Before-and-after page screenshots
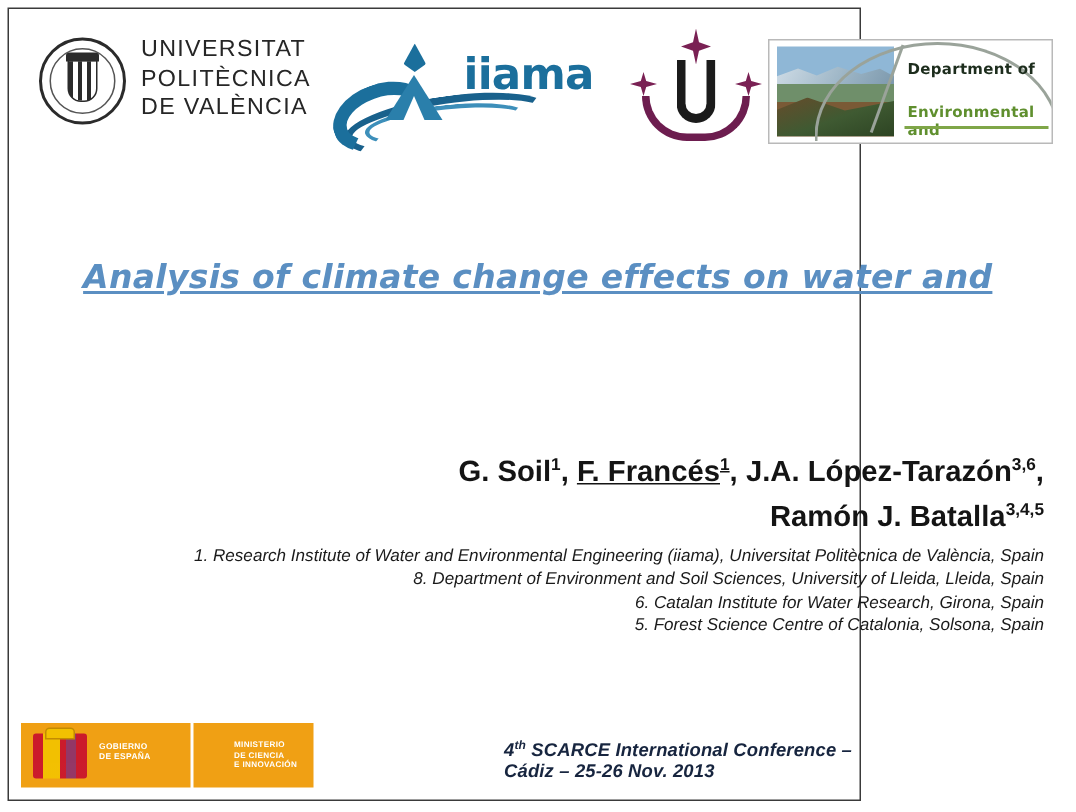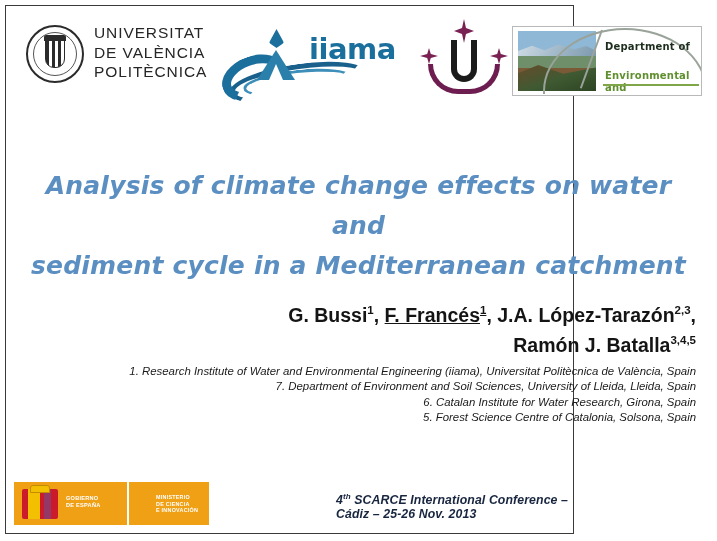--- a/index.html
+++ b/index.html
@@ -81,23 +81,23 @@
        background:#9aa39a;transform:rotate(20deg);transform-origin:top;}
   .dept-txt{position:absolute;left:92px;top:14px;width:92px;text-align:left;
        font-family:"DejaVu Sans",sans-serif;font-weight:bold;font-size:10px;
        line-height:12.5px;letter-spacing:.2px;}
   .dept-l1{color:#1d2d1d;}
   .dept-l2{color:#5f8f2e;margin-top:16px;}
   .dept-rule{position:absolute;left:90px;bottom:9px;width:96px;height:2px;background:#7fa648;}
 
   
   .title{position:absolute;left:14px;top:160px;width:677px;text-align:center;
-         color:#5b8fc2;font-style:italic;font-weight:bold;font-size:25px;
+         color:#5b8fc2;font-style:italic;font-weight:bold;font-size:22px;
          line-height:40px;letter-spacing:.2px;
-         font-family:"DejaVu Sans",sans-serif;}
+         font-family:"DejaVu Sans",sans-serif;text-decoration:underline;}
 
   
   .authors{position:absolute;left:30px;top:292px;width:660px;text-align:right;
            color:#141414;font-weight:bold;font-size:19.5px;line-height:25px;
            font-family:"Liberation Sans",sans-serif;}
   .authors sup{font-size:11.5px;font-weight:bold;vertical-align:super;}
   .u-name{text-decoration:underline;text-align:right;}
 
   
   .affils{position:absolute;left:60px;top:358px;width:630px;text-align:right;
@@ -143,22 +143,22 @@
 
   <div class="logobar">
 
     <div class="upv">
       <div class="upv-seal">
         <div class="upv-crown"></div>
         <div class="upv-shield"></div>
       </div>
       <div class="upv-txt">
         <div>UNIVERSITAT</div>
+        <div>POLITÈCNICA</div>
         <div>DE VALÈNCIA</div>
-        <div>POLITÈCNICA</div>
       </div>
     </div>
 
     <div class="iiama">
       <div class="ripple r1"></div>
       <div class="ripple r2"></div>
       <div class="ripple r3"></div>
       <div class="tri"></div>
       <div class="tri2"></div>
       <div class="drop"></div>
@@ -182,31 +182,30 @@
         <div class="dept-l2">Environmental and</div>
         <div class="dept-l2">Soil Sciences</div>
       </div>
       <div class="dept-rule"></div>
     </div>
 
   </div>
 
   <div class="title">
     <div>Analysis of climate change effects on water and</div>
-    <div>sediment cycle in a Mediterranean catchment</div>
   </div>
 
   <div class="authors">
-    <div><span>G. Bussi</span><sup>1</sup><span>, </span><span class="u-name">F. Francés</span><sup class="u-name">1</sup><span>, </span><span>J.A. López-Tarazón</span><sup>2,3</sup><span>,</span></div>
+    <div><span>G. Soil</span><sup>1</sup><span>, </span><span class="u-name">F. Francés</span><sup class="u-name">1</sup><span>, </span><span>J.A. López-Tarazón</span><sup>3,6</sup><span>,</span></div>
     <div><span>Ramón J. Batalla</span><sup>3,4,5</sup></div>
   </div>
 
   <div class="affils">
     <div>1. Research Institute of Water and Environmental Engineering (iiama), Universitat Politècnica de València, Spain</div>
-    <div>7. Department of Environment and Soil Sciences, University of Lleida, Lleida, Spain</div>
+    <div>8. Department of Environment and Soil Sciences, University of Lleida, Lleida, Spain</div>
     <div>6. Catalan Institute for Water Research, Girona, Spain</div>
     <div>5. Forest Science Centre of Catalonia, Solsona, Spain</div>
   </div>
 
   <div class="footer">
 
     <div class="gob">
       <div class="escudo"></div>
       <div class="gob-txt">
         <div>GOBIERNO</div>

* * *

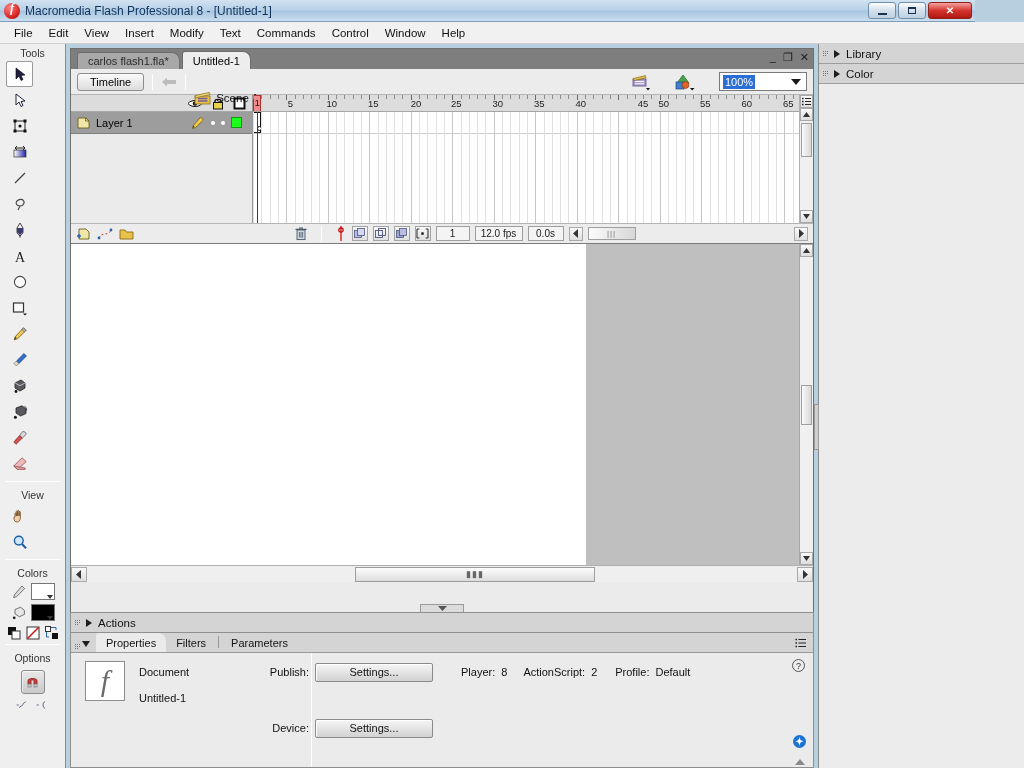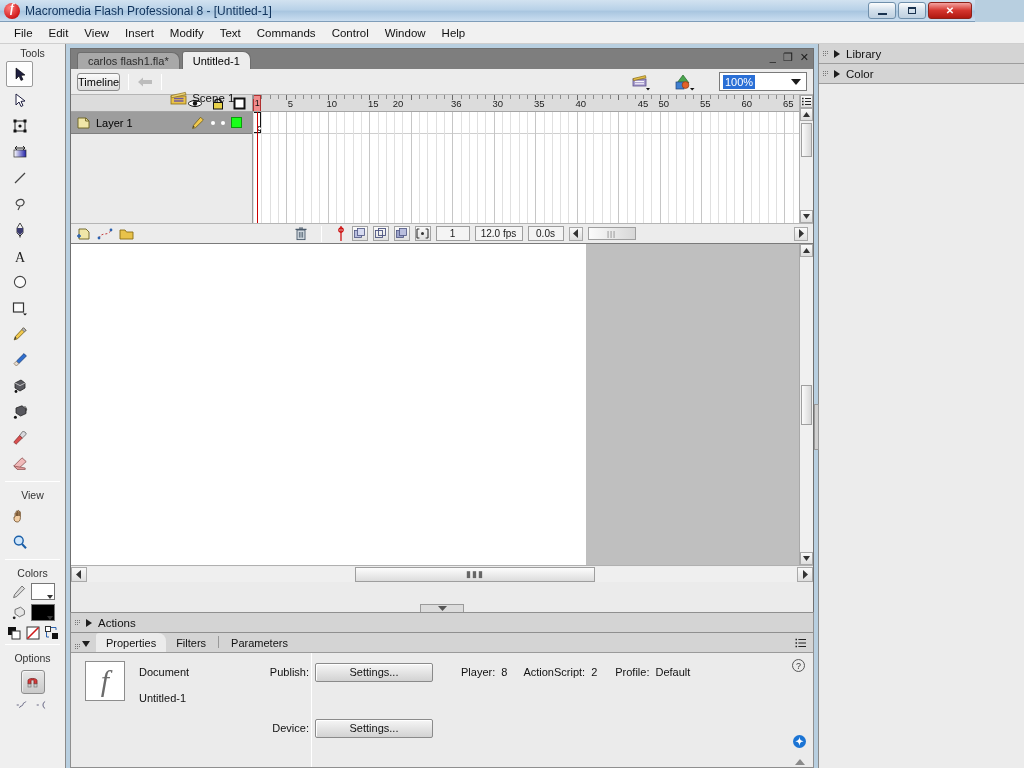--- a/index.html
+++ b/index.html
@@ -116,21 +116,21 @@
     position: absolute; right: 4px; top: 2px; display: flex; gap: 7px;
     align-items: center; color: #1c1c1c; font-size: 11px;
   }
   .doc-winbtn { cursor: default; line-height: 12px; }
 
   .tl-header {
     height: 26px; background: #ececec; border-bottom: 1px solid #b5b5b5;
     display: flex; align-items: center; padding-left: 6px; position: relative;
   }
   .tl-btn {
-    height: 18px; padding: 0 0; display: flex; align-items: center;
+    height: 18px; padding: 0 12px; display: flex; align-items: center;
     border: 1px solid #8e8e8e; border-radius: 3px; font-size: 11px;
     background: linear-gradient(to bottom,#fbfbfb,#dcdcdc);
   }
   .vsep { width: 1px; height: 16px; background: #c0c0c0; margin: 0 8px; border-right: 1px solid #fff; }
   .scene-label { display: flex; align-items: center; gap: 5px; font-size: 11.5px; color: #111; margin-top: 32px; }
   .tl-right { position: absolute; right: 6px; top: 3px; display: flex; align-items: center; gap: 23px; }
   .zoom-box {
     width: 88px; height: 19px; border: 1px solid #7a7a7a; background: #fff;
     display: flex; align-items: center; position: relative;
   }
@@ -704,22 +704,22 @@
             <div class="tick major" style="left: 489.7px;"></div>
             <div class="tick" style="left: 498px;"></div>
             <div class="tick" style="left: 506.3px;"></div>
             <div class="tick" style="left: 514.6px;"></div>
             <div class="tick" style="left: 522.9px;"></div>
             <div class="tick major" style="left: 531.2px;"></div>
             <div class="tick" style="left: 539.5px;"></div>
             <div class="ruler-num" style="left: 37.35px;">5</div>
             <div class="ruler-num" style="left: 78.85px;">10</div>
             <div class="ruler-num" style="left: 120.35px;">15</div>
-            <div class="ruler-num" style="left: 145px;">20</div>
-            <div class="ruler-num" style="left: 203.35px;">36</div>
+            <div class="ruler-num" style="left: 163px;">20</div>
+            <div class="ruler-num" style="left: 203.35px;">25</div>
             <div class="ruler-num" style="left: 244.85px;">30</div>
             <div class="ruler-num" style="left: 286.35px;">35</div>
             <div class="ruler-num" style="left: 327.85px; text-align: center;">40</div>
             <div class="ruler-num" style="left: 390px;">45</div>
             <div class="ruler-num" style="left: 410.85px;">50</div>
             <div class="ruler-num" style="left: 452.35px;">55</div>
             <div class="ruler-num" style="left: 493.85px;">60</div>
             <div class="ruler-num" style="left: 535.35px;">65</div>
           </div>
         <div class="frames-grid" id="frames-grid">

- [What to work on]: Using the records given above, list every line that includes the word "underline".

- [Solution to this problem]:
+         font-family:"DejaVu Sans",sans-serif;text-decoration:underline;}
   .u-name{text-decoration:underline;text-align:right;}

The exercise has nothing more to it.